AT A GLANCE: Holds a PhD in cell and molecular biology from the University of California, San Francisco. Did postdoctoral studies at the European Molecular Biology Laboratory and Genentech. Interests include volleyball, Baroque music, and skiing.
Q Where will bioinformatics be in two years? Five years?
AHigh-throughput experimental methods are evolving rapidly in many areas of biology, including differential gene expression, cell-based assays, and proteomics, among others. The integration of these scientific disciplines will require bioinformatic processing and this trend will continue beyond the next five years.
Bioinformatic scientists will compile and filter this information to elucidate networks of gene and protein interactions and cellular mechanisms of disease. Computer simulated systems will become useful over the next 10 years: simulated metabolism, ADME (absorption, distribution, metabolism, and excretion), simulated cells and cell networks, and perhaps computer simulations of humans.
Q What are the biggest challenges bioinformatics must overcome?
A The biggest challenges at present are determining gene functions and interactions. Currently, sequence searching methods, including Blast, motif matching, and various sequence-based algorithms predict function for approximately half of the known genes.

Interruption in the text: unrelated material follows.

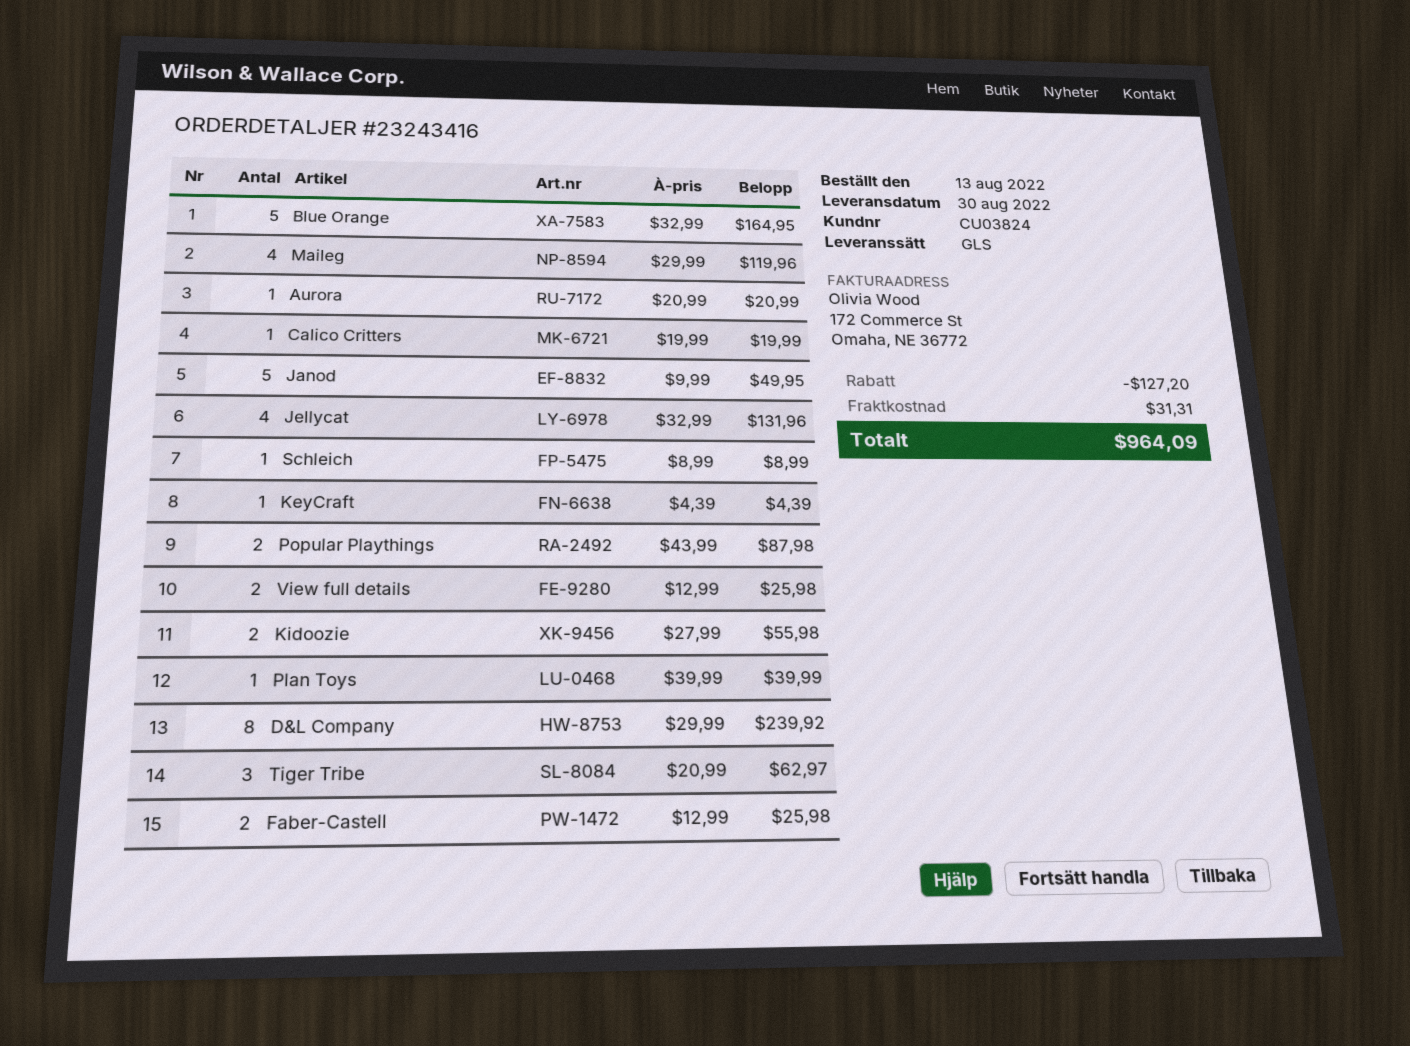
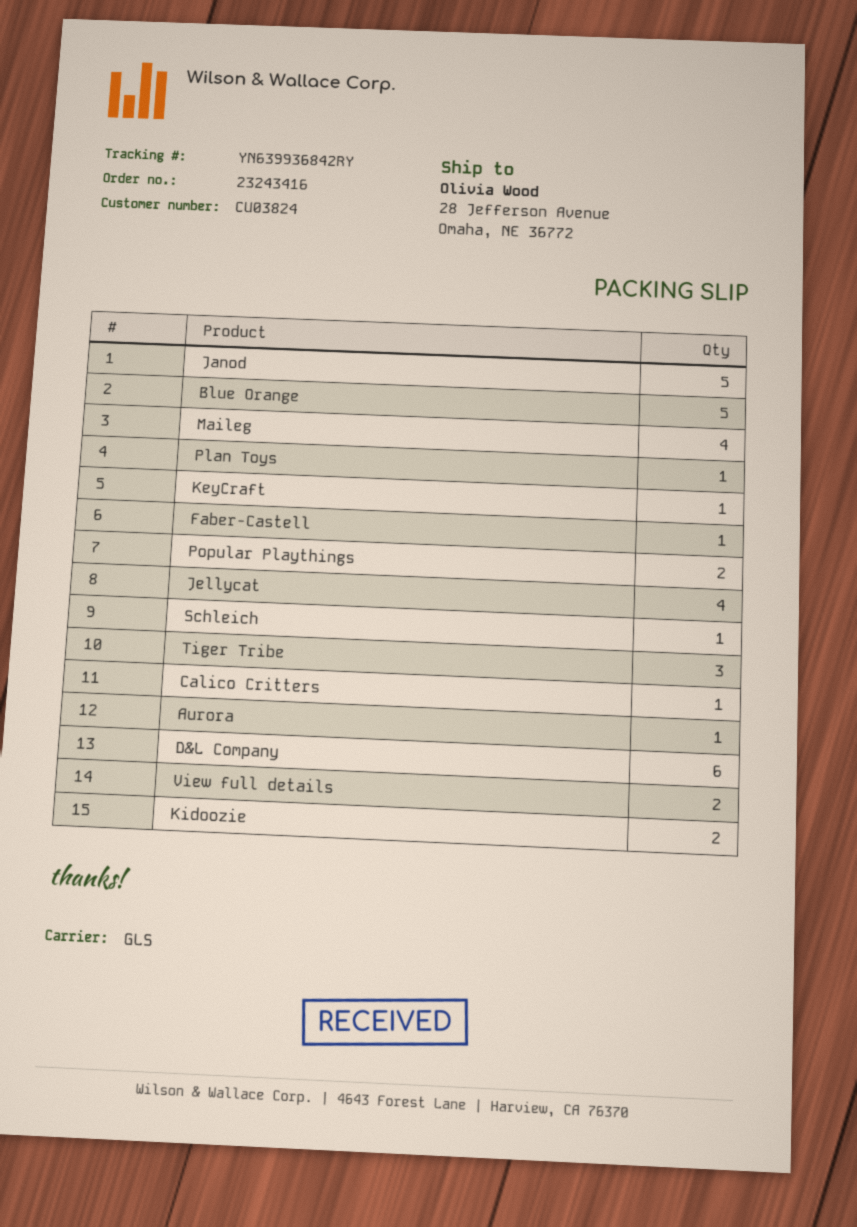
D&L Company: 8 -> 6
Faber-Castell: 2 -> 1

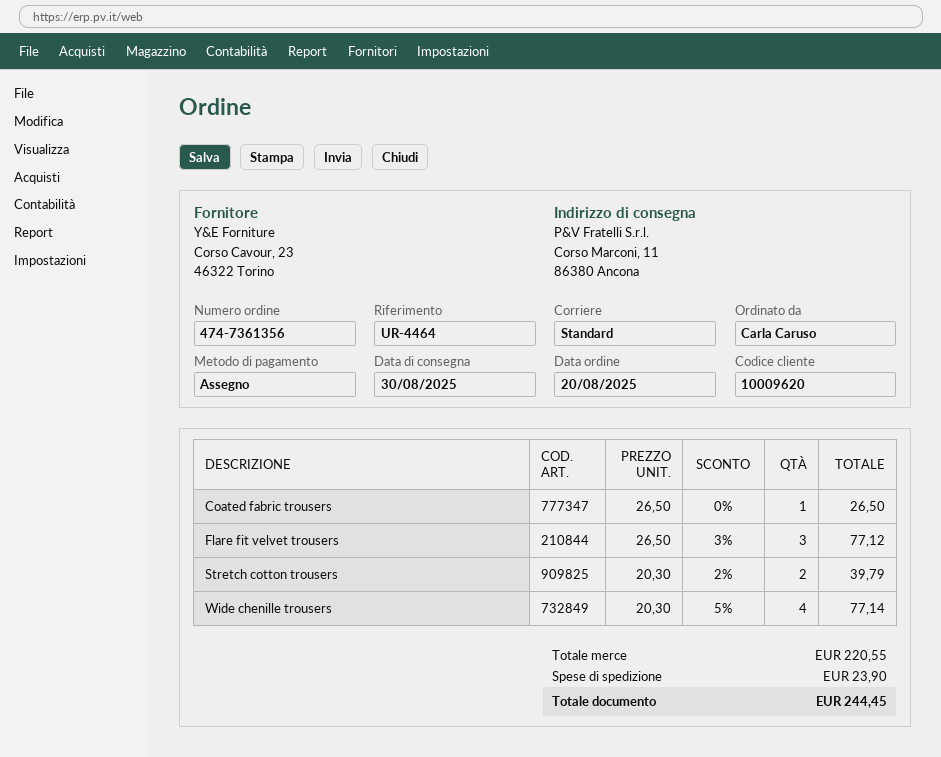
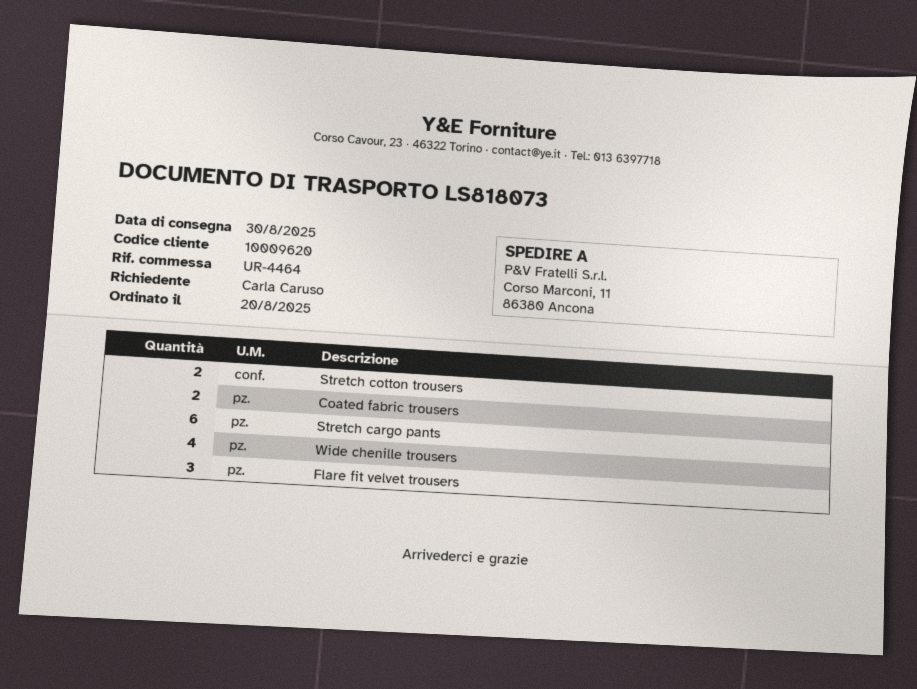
Coated fabric trousers: 1 -> 2
Stretch cargo pants: none -> 6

At Hyseq, we are also assigning function to additional groups of genes using high-throughput structure searching methods, that is, three-dimension structural modeling of amino acid sequences corresponding to known gene sequences. Evolutionarily, protein structure and function are more conserved than sequence, and therefore protein structure, especially of the active site, may be more useful for predicting gene function than sequence.
The Structural Genomics Initiative expects to have completed protein structures of 10,000 genes within five years, so that all others may be modeled from this initial set. Bioinformatic scientists will continue to assign functions to novel genes by integrating information from 3D protein structure, gene expression experiments, high-throughput cell-based assays, and new datasets of proteins found in serum and spinal fluid, for example. This integrated information is useful for developing assays for further wet laboratory experiments, and therefore it is essential that bioinformatic scientists work closely with research and development biologists for better results.
Q What hardware do you use?
A Linux, Sun Microsystems, and SGI. We use predominantly Linux boxes for rapid, high-performance computational solutions.
Q Which databases do you use?
A Currently at Hyseq, we utilize the public databases and our proprietary databases of sequences detected using our hybridization and clustering technologies.
Q What bioinformatics software do you use?
A Hyseq uses in-house software for data analysis and annotation of sequences. We also use software from some outside sources including Molecular Simulations for high-throughput protein structure modeling.
Q How is your bioinformatics unit organized within the framework of the company?
ACurrently, Hyseq’s bioinformatics division encompasses expertise in many areas, including analysis of gene expression data, development of novel predictive algorithms, protein structure/function and modeling, statistics, mathematics, molecular biology, software development, database development, and image analysis. We are always looking for exceptional computational biologists to join Hyseq’s bioinformatics division.
Q What non-existing technology do you most wish you had?
A Software for prediction and analysis of multiple protein-protein and gene interactions.
Q What projects are you working on now?
AWe are working closely with the data analysis group to utilize Hyseq’s extensive gene expression data, and we are modeling 3D protein structures and assigning functions for novel genes from our database.